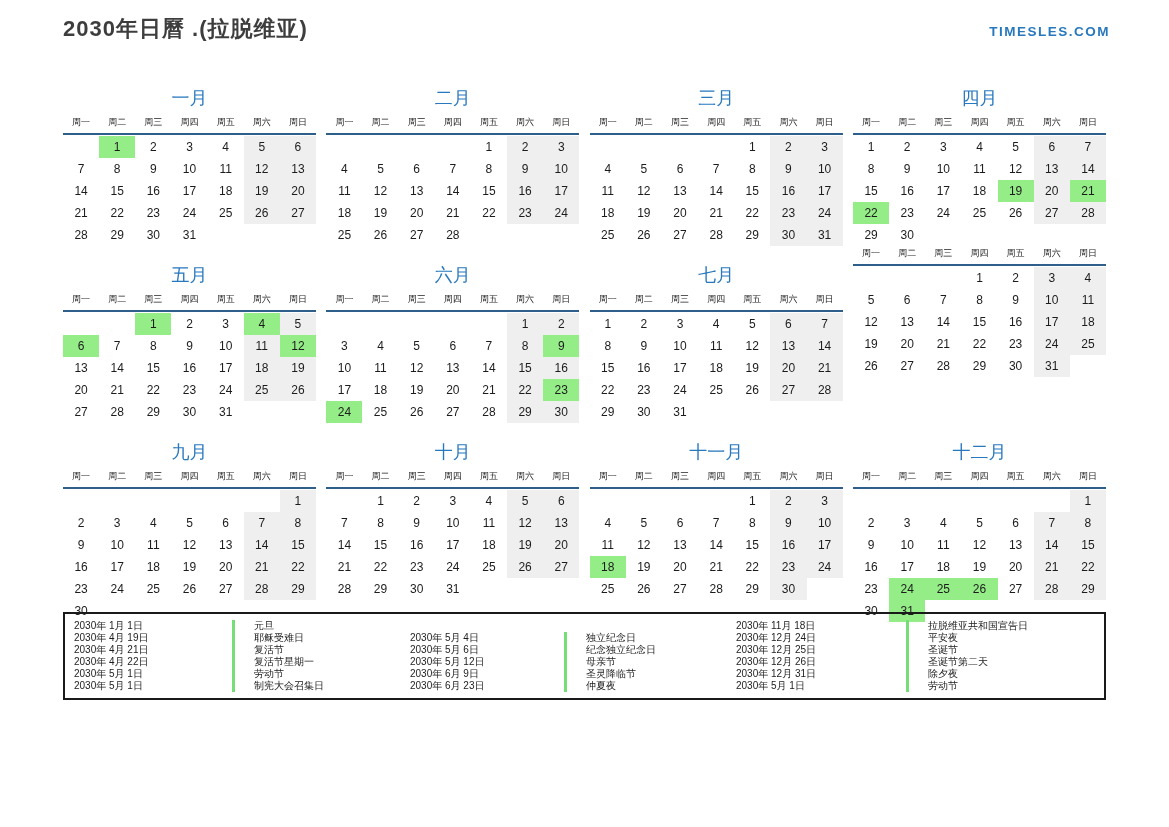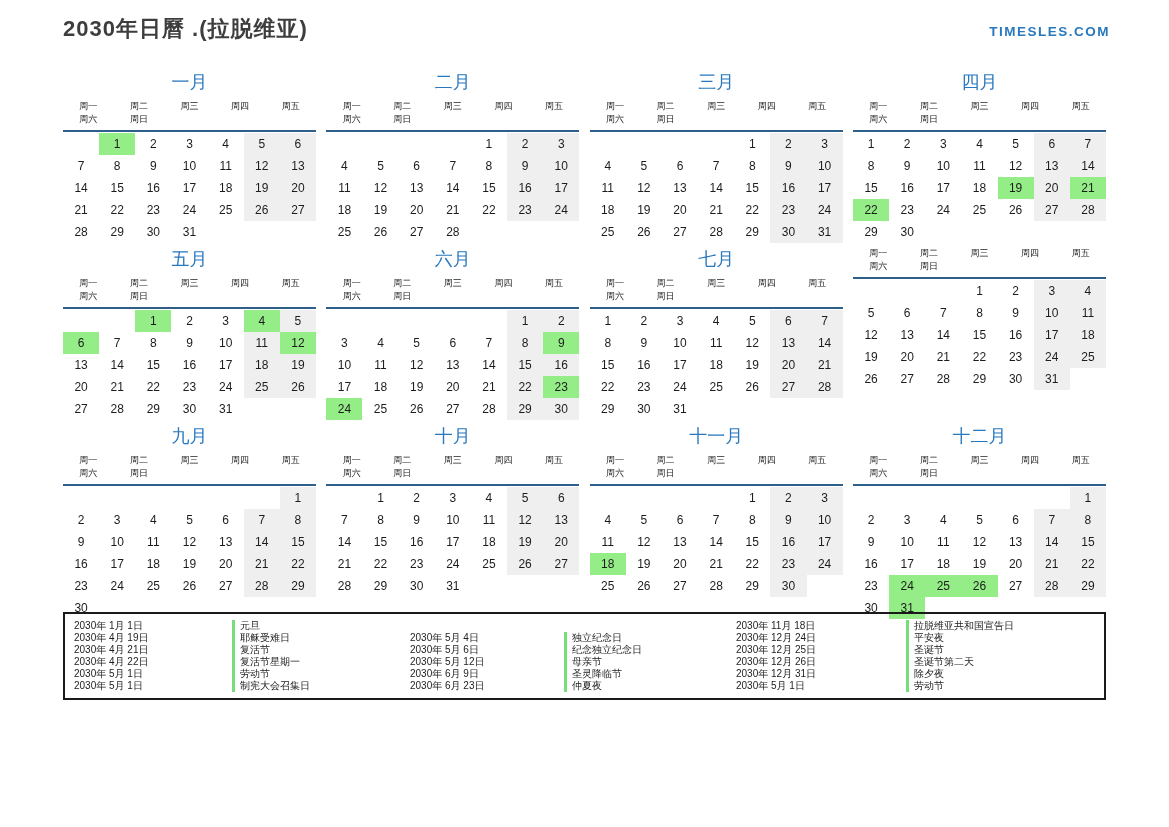--- a/index.html
+++ b/index.html
@@ -8,38 +8,38 @@
 
   .page-title{position:absolute;left:63px;top:14px;margin:0;font-size:22px;font-weight:700;
     color:#3d3d3d;letter-spacing:1px;}
   .logo{position:absolute;right:59px;top:24px;font-size:13.5px;font-weight:700;
     color:var(--blue);letter-spacing:1.5px;text-decoration:none;cursor:pointer;}
 
   .months{position:absolute;left:63px;top:70px;width:1043px;display:grid;
     grid-template-columns:repeat(4,253px);justify-content:space-between;
     grid-auto-rows:177px;}
   .month{width:253px;}
-  .mtitle{margin:0 0 6px 0;text-align:center;font-size:18px;font-weight:400;color:var(--blue);}
-  .weekdays{display:grid;grid-template-columns:repeat(5,1fr);text-align:center;
+  .mtitle{margin:16px 0 6px 0;text-align:center;font-size:18px;font-weight:400;color:var(--blue);}
+  .weekdays{display:grid;grid-template-columns:repeat(7,1fr);text-align:center;
     font-size:9px;color:#222;padding-bottom:4px;border-bottom:2px solid var(--hline);font-family:Liberation Mono, monospace;}
   .days{display:grid;grid-template-columns:repeat(7,1fr);grid-auto-rows:22px;margin-top:1px;}
   .day{font-size:12px;color:#1c1c1c;text-align:center;line-height:22px;}
   .day.weekend{background:var(--gray);}
   .day.holiday{background:var(--green);}
 
   .legend{position:absolute;left:63px;top:612px;width:1043px;height:88px;box-sizing:border-box;
     border:2px solid #1a1a1a;display:grid;grid-template-columns:336px 326px auto;
     padding:6px 4px 6px 9px;}
   .lcol{display:flex;flex-direction:column;justify-content:flex-end;}
   .lrow{display:grid;grid-template-columns:158px auto;}
   .lcol:nth-child(2) .lrow{grid-template-columns:154px auto;}
   .lcol:nth-child(3) .lrow{grid-template-columns:170px auto;}
   .ldate{font-size:10px;color:#1c1c1c;line-height:12px;}
   .lname{font-size:10px;color:#1c1c1c;line-height:12px;border-left:3px solid var(--lgreen);
-    padding-left:5px;}
+    padding-left:19px;}
 </style>
 </head>
 <body>
 
 <div class="page">
   <h1 class="page-title">2030年日曆 .(拉脱维亚)</h1>
   <a class="logo">TIMESLES.COM</a>
   <div id="months" class="months">
   <section class="month">
     <h2 class="mtitle">一月</h2>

▸ **EXERCISE**
I need each line of the entries that holds the string "child" located and copied.

▸ **ANSWER FOR THE TASK**
   .lcol:nth-child(2) .lrow{grid-template-columns:154px auto;}
   .lcol:nth-child(3) .lrow{grid-template-columns:170px auto;}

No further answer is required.